# WHAT NEEDS TO BE DONE:
Leave the images out. Give every line below again, precisely.

# EXERCISE MATERIALS:
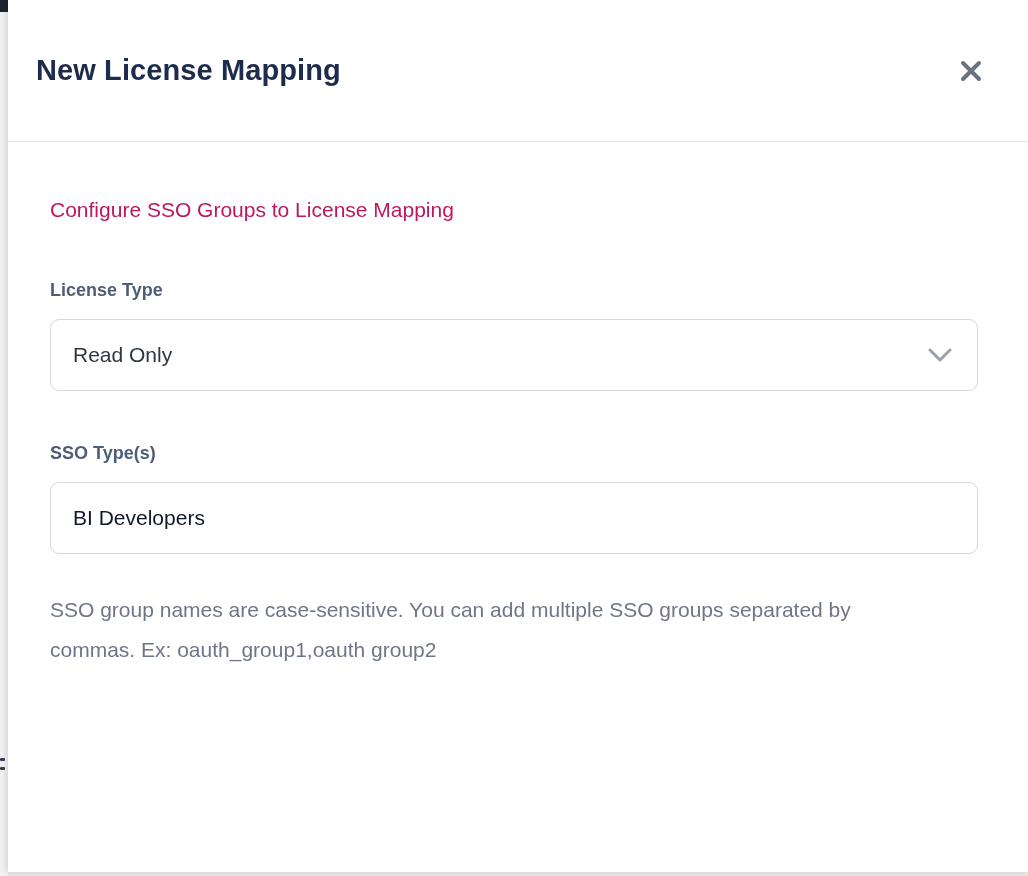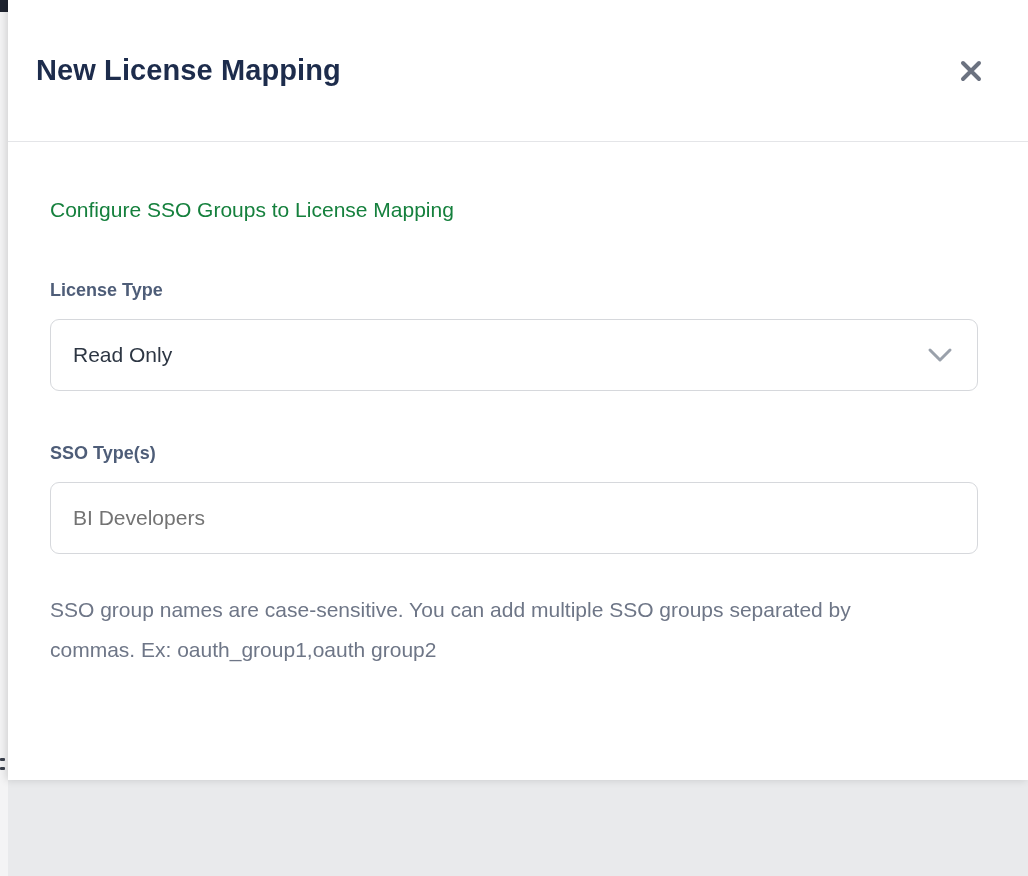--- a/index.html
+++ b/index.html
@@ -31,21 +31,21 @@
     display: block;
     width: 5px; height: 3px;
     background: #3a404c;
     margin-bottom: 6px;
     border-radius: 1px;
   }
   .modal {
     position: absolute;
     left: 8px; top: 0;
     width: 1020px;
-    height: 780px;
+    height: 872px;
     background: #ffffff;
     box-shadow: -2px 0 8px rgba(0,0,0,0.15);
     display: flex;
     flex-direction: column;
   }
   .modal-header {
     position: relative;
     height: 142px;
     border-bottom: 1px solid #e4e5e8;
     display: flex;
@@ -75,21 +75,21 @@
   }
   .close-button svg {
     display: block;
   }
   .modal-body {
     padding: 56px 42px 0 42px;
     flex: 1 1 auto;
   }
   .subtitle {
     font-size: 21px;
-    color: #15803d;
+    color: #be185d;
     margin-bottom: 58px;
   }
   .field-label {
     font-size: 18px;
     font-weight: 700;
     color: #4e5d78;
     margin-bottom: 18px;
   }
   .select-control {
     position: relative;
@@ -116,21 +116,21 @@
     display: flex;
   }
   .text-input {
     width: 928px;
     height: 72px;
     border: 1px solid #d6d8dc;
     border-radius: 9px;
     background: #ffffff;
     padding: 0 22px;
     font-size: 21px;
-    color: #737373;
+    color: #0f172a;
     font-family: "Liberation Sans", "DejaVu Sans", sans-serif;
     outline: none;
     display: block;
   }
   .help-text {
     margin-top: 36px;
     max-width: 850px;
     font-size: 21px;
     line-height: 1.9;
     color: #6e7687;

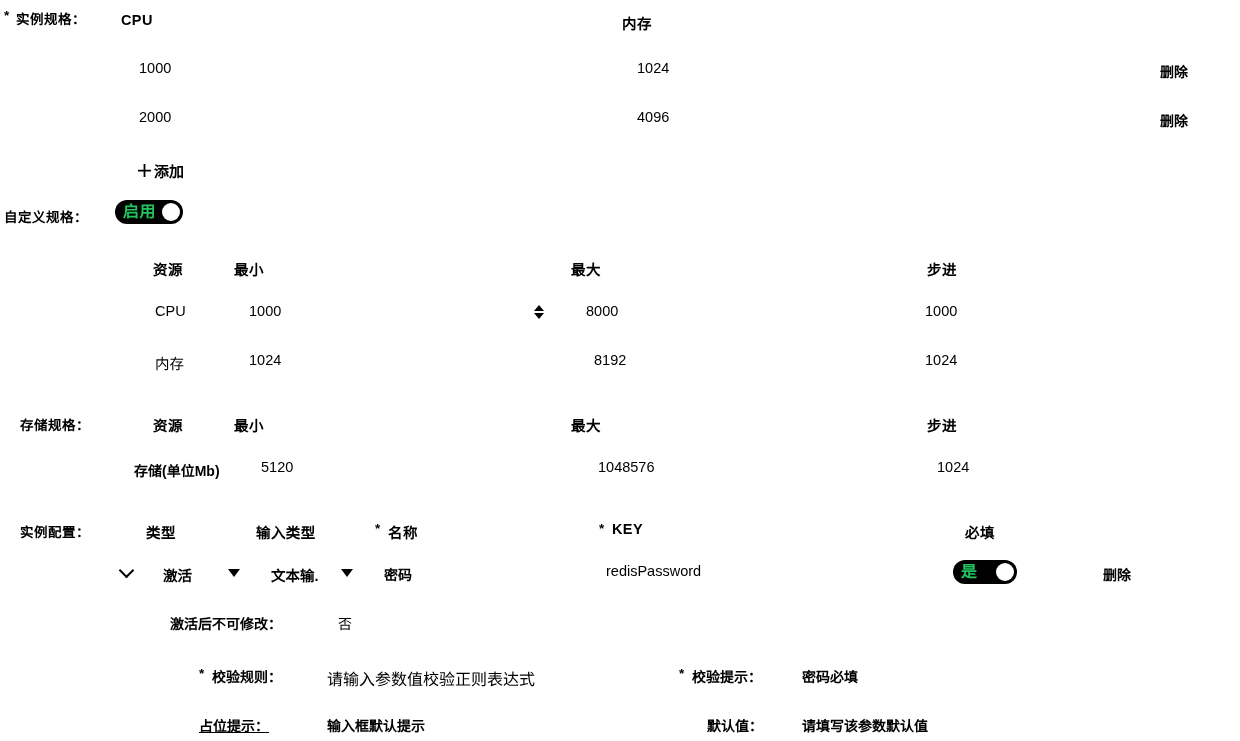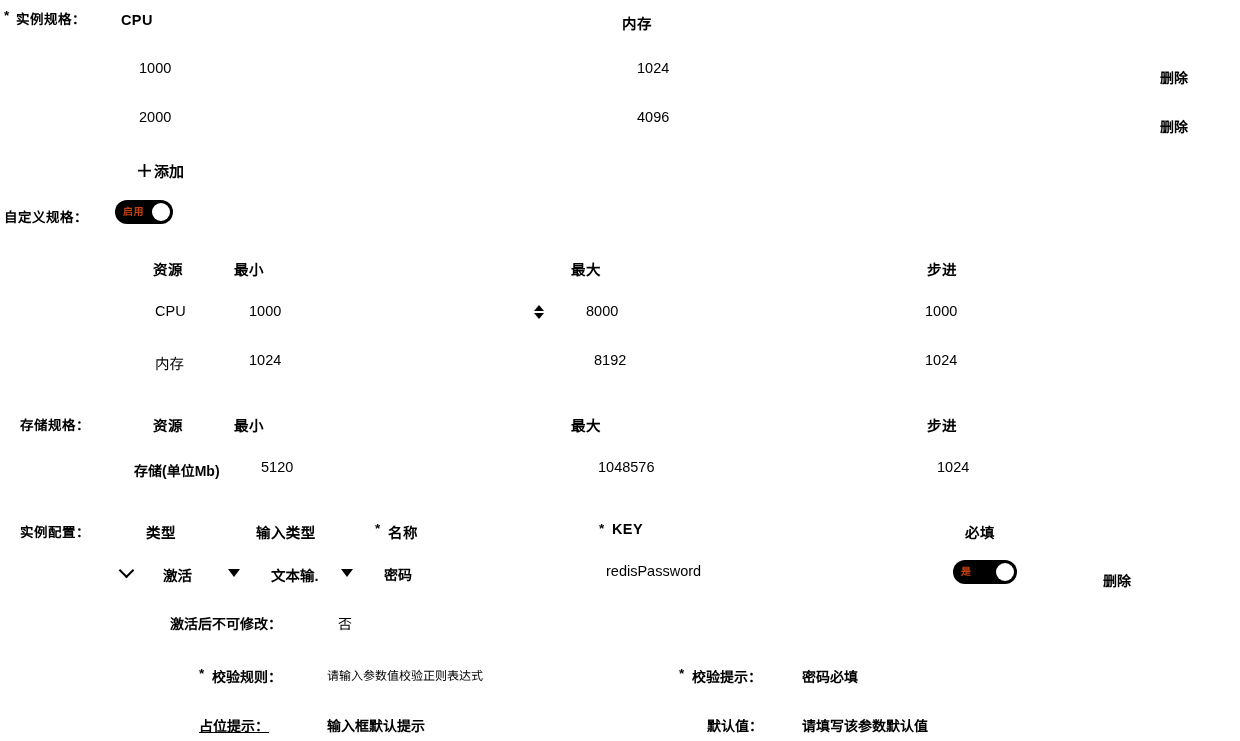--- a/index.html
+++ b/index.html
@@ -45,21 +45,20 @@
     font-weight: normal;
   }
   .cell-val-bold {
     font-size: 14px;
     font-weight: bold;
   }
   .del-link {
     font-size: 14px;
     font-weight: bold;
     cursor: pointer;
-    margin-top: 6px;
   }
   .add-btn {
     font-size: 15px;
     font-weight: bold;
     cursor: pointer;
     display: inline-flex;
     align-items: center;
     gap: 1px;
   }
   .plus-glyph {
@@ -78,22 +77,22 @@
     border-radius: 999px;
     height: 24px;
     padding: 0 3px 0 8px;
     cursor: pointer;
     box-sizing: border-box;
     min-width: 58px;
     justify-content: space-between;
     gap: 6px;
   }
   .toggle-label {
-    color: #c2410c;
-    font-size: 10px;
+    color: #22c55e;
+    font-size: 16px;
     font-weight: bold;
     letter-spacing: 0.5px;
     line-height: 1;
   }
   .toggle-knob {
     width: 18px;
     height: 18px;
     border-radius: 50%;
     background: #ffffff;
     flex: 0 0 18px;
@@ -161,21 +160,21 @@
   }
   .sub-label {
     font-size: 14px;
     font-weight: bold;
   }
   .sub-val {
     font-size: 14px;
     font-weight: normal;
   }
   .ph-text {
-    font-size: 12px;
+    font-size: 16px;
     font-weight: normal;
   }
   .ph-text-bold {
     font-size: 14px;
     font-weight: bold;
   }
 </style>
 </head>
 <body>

# TASK OUTPUT:
--- a/index.html
+++ b/index.html
@@ -31,21 +31,21 @@
     display: block;
     width: 5px; height: 3px;
     background: #3a404c;
     margin-bottom: 6px;
     border-radius: 1px;
   }
   .modal {
     position: absolute;
     left: 8px; top: 0;
     width: 1020px;
-    height: 780px;
+    height: 872px;
     background: #ffffff;
     box-shadow: -2px 0 8px rgba(0,0,0,0.15);
     display: flex;
     flex-direction: column;
   }
   .modal-header {
     position: relative;
     height: 142px;
     border-bottom: 1px solid #e4e5e8;
     display: flex;
@@ -75,21 +75,21 @@
   }
   .close-button svg {
     display: block;
   }
   .modal-body {
     padding: 56px 42px 0 42px;
     flex: 1 1 auto;
   }
   .subtitle {
     font-size: 21px;
-    color: #15803d;
+    color: #be185d;
     margin-bottom: 58px;
   }
   .field-label {
     font-size: 18px;
     font-weight: 700;
     color: #4e5d78;
     margin-bottom: 18px;
   }
   .select-control {
     position: relative;
@@ -116,21 +116,21 @@
     display: flex;
   }
   .text-input {
     width: 928px;
     height: 72px;
     border: 1px solid #d6d8dc;
     border-radius: 9px;
     background: #ffffff;
     padding: 0 22px;
     font-size: 21px;
-    color: #737373;
+    color: #0f172a;
     font-family: "Liberation Sans", "DejaVu Sans", sans-serif;
     outline: none;
     display: block;
   }
   .help-text {
     margin-top: 36px;
     max-width: 850px;
     font-size: 21px;
     line-height: 1.9;
     color: #6e7687;

--- a/index.html
+++ b/index.html
@@ -45,21 +45,20 @@
     font-weight: normal;
   }
   .cell-val-bold {
     font-size: 14px;
     font-weight: bold;
   }
   .del-link {
     font-size: 14px;
     font-weight: bold;
     cursor: pointer;
-    margin-top: 6px;
   }
   .add-btn {
     font-size: 15px;
     font-weight: bold;
     cursor: pointer;
     display: inline-flex;
     align-items: center;
     gap: 1px;
   }
   .plus-glyph {
@@ -78,22 +77,22 @@
     border-radius: 999px;
     height: 24px;
     padding: 0 3px 0 8px;
     cursor: pointer;
     box-sizing: border-box;
     min-width: 58px;
     justify-content: space-between;
     gap: 6px;
   }
   .toggle-label {
-    color: #c2410c;
-    font-size: 10px;
+    color: #22c55e;
+    font-size: 16px;
     font-weight: bold;
     letter-spacing: 0.5px;
     line-height: 1;
   }
   .toggle-knob {
     width: 18px;
     height: 18px;
     border-radius: 50%;
     background: #ffffff;
     flex: 0 0 18px;
@@ -161,21 +160,21 @@
   }
   .sub-label {
     font-size: 14px;
     font-weight: bold;
   }
   .sub-val {
     font-size: 14px;
     font-weight: normal;
   }
   .ph-text {
-    font-size: 12px;
+    font-size: 16px;
     font-weight: normal;
   }
   .ph-text-bold {
     font-size: 14px;
     font-weight: bold;
   }
 </style>
 </head>
 <body>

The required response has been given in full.